Currently, the use of adjuvant MMC as an intraoperative prophylactic for reducing haze has become increasingly widespread in photorefractive keratectomy (PRK).2–9 As a topical adjunct during refractive surgery, MMC is exclusively used to modulate corneal wound healing and, through its effects on stromal keratocytes, to prevent active fibrosis, abnormal collagen deposition, and haze formation. The induction of apoptosis of keratocytes by MMC seems to play a central role in preventing the formation of clinically significant haze.10 –12
MC applied topically has been shown to penetrate the cornea and can be detected in corneal tissue and the aqueous humor well after initial application13–15; thus, treatment with MMC during refractive surgery has the potential to impact ocular tissues other than the target keratocytes. Of particular interest is the corneal endothelium, a monolayer of nonregenerating cells essential to the clarity of the cornea. Initially, several clinical studies regarding corneal endothelial cell density and morphology indicate few short-term complications with the use of adjuvant MMC during refractive surgeries16–18; however, recent studies have suggested potential adverse effects of such treatments. The corneal endothelium appears to exhibit significant vulnerability to the toxicity of MMC. Single intraoperative MMC applications over a denuded stroma result in dose-dependent corneal edema and endothelial apoptosis.19 Similarly, significant endothelial cell loss has been reported in MMC-treated eyes within a few months after photorefractive keratectomy.20 In addition, numerous case reports have suggested that a single intraoperative application of MMC during other ocular procedures may be responsible for corneal endothelial damage and loss.21–24 Thus, as the surgical use of MMC increases, the need to define its cellular effects at relevant clinical applications and dosages on corneal endothelial cells is of high importance.

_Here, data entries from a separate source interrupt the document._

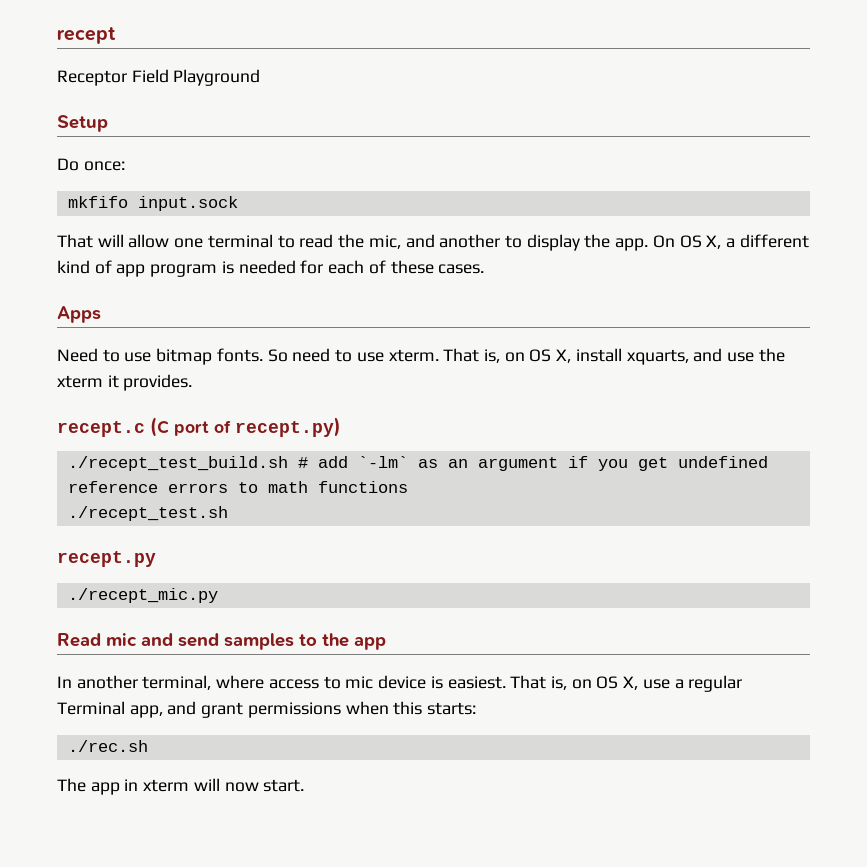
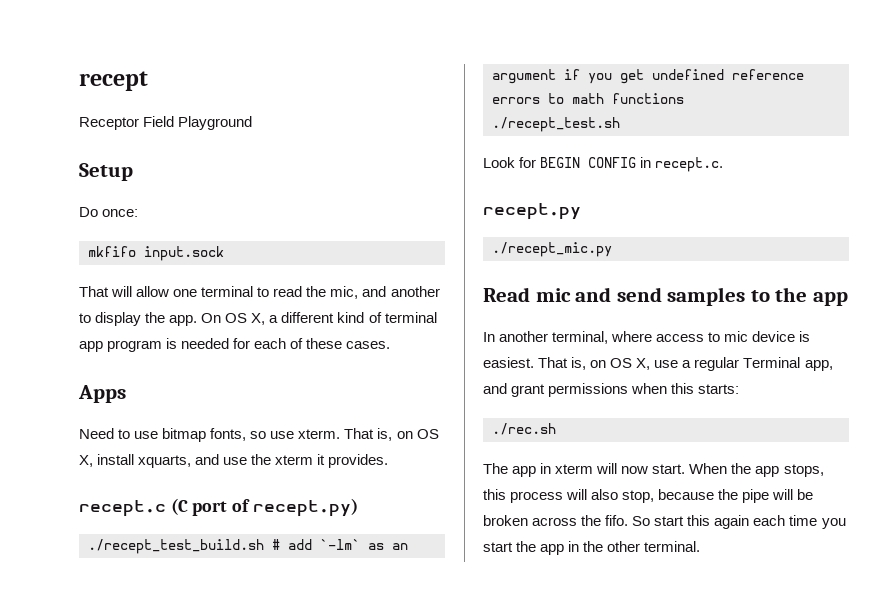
- On OS X, a different kind of app program is needed for each of these cases.
+ On OS X, a different kind of terminal app program is needed for each of these cases.
- Need to use bitmap fonts. So need to use xterm.
+ Need to use bitmap fonts, so use xterm.
+ Look for BEGIN CONFIG in recept.c.
+ When the app stops, this process will also stop, because the pipe will be broken across the fifo. So start this again each time you start the app in the other terminal.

In this study, we assessed the effects of a single MMC application on corneal endothelial cells, using concentrations and times relevant to current clinical practice. We used a modified version of the highly sensitive comet assay (single cell gel electrophoresis) to detect DNA cross-linking and examined the phosphorylated histone variant H2AX (γ-H2AX) to demonstrate DNA double-strand breaks. Finally, we assessed MMC-treated cells for annexin V staining to detect apoptosis. Our results clearly demonstrate that exposure to MMC at the times and concentrations commonly used in refractive surgery produced cross-linking of corneal endothelial DNA, persistent DNA damage, and endothelial death via apoptosis.

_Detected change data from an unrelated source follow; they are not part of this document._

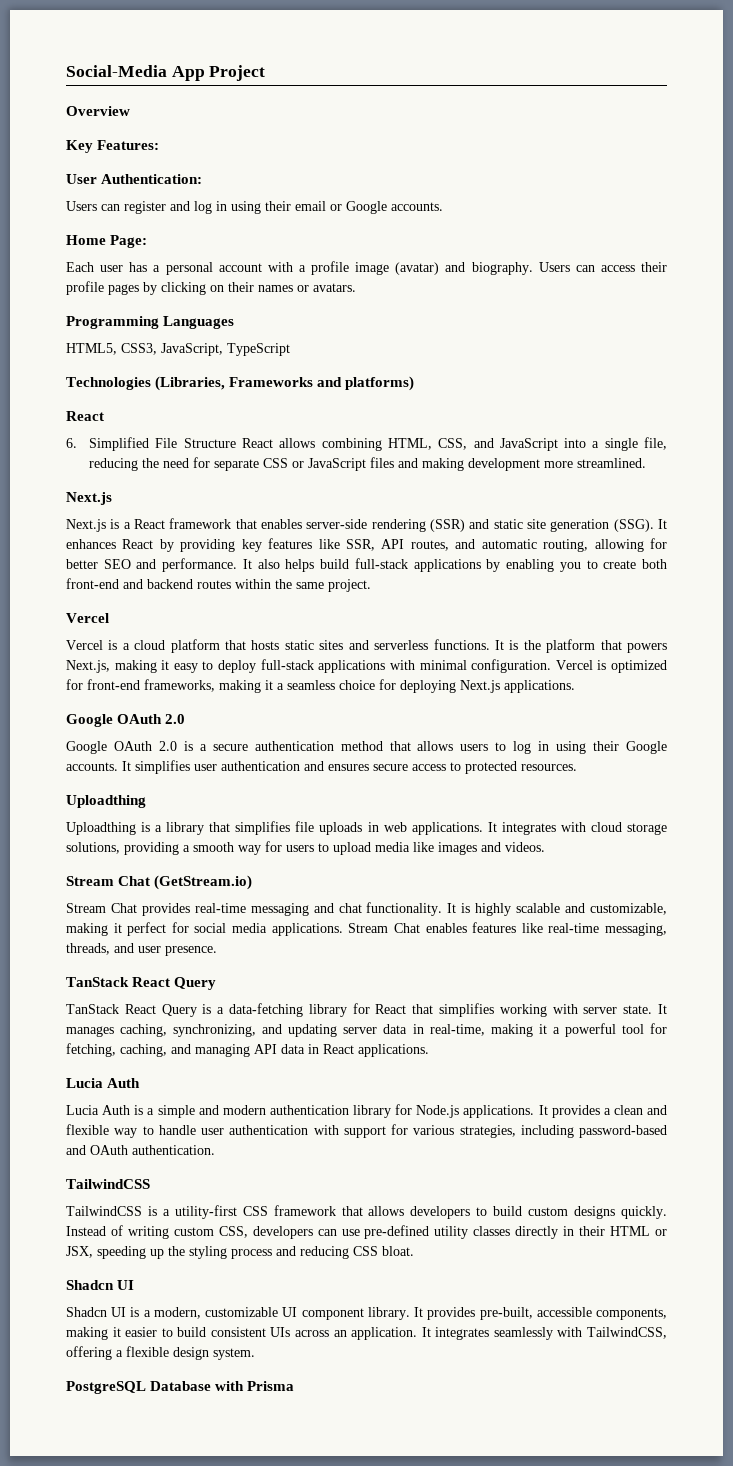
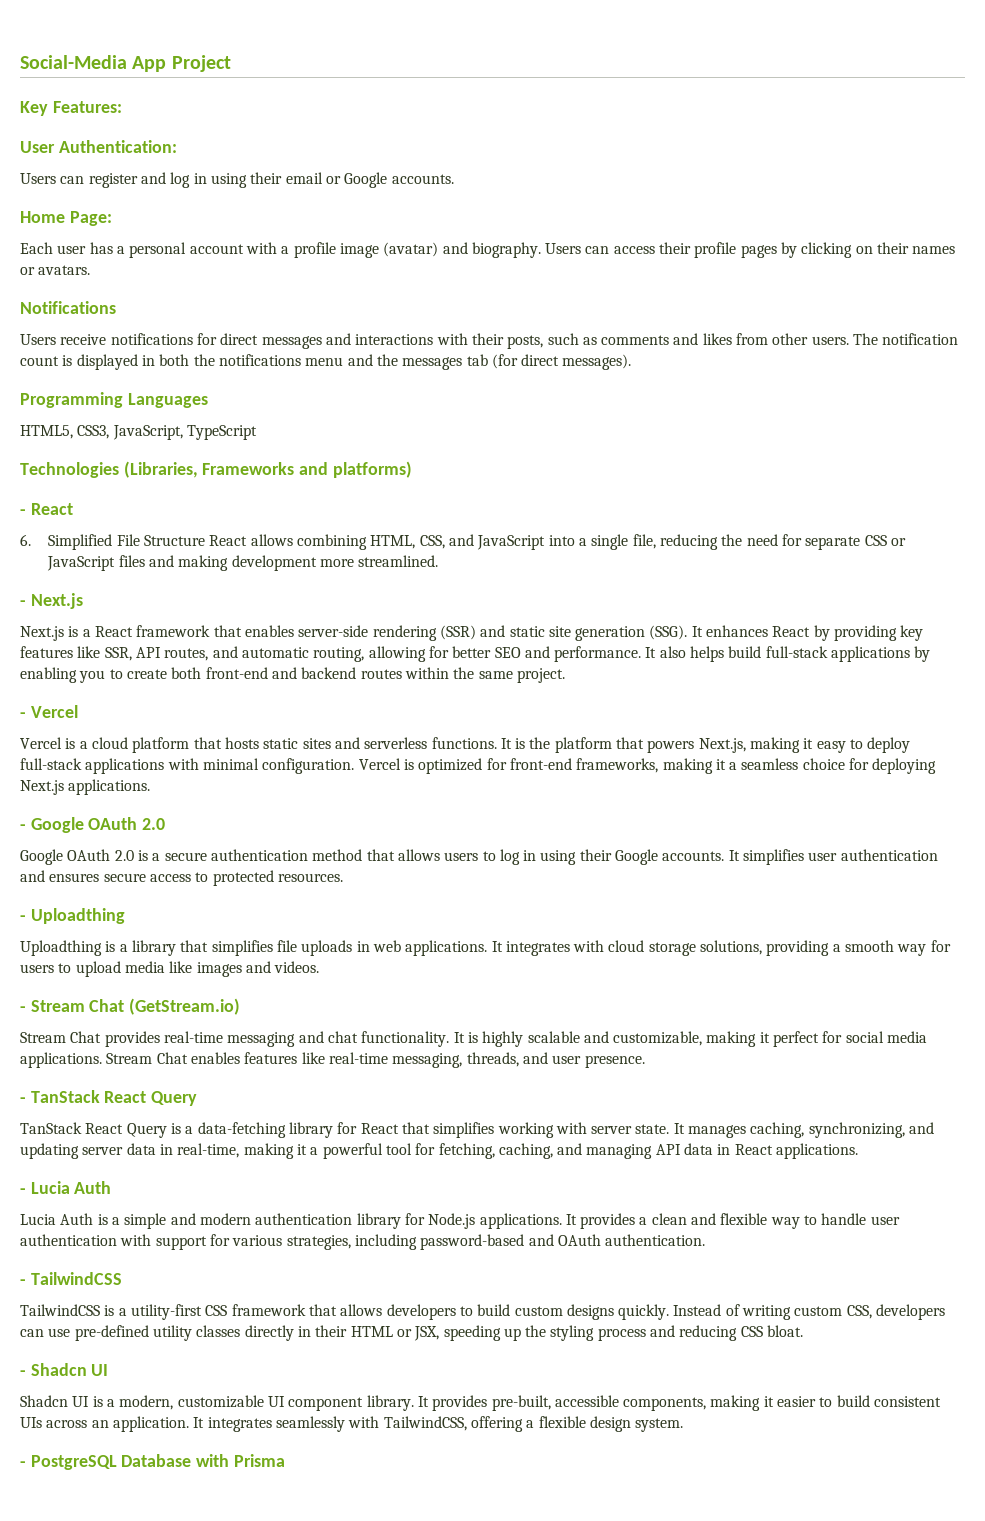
- Overview
+ Notifications
+ Users receive notifications for direct messages and interactions with their posts, such as comments and likes from other users. The notification count is displayed in both the notifications menu and the messages tab (for direct messages).
  Technologies (Libraries, Frameworks and platforms)
- React
+ - React
  6. Simplified File Structure React allows combining HTML, CSS, and JavaScript into a single file, reducing the need for separate CSS or JavaScript files and making development more streamlined.
- Next.js
+ - Next.js
  It also helps build full-stack applications by enabling you to create both front-end and backend routes within the same project.
- Vercel
+ - Vercel
  Vercel is optimized for front-end frameworks, making it a seamless choice for deploying Next.js applications.
- Google OAuth 2.0
+ - Google OAuth 2.0
  It simplifies user authentication and ensures secure access to protected resources.
- Uploadthing
+ - Uploadthing
- Stream Chat (GetStream.io)
+ - Stream Chat (GetStream.io)
  Stream Chat enables features like real-time messaging, threads, and user presence.
- TanStack React Query
+ - TanStack React Query
  It manages caching, synchronizing, and updating server data in real-time, making it a powerful tool for fetching, caching, and managing API data in React applications.
- Lucia Auth
+ - Lucia Auth
  It provides a clean and flexible way to handle user authentication with support for various strategies, including password-based and OAuth authentication.
- TailwindCSS
+ - TailwindCSS
  Instead of writing custom CSS, developers can use pre-defined utility classes directly in their HTML or JSX, speeding up the styling process and reducing CSS bloat.
- Shadcn UI
+ - Shadcn UI
- PostgreSQL Database with Prisma
+ - PostgreSQL Database with Prisma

Fresh whole goat eyes were obtained from a local butcher within a few hours of death. For indicated experiments, whole globes were used immediately as described below. To isolate corneal endothelial (CE) cells, we excised corneas with a scleral rim and placed them endothelium side up in plastic tube caps. The CE cells were enzymatically detached by direct application of 0.05% trypsin/0.5 mM EDTA (Sigma-Aldrich, St. Louis, MO) with incubation at 37°C and harvested by gentle scraping. The CE cells were separated from Descemet’s membrane and cell suspensions were broken up by gentle pipetting and sieved through a 70-µm nylon mesh. The suspended CE cells were centrifuged, and pelleted cells used for comet assay were directly resuspended in 1% low-melting-point (LMP) agarose and used as described below. CE cells for culture were resuspended in DMEM (no. 1569; Invitrogen, Carlsbad, CA) supplemented with 10% fetal bovine serum (Hyclone, Logan, UT), gentamicin, penicillin/streptomycin, and amphotericin B and cultured in 25 cm2 cell culture flasks at 37°C in 5% CO2 until 90% confluent. The cells were passaged on a cell dissociation enzyme (TrypLE Express; Invitrogen), centrifuged, resuspended, and plated on sterile glass coverslips for γ-H2AX detection or in six-well plates for annexin V detection. Cell culture pellets used for the comet assay were directly resuspended in 1% LMP agarose and used as described later. Confluent passage-one or -two cells were used in all cell culture experiments.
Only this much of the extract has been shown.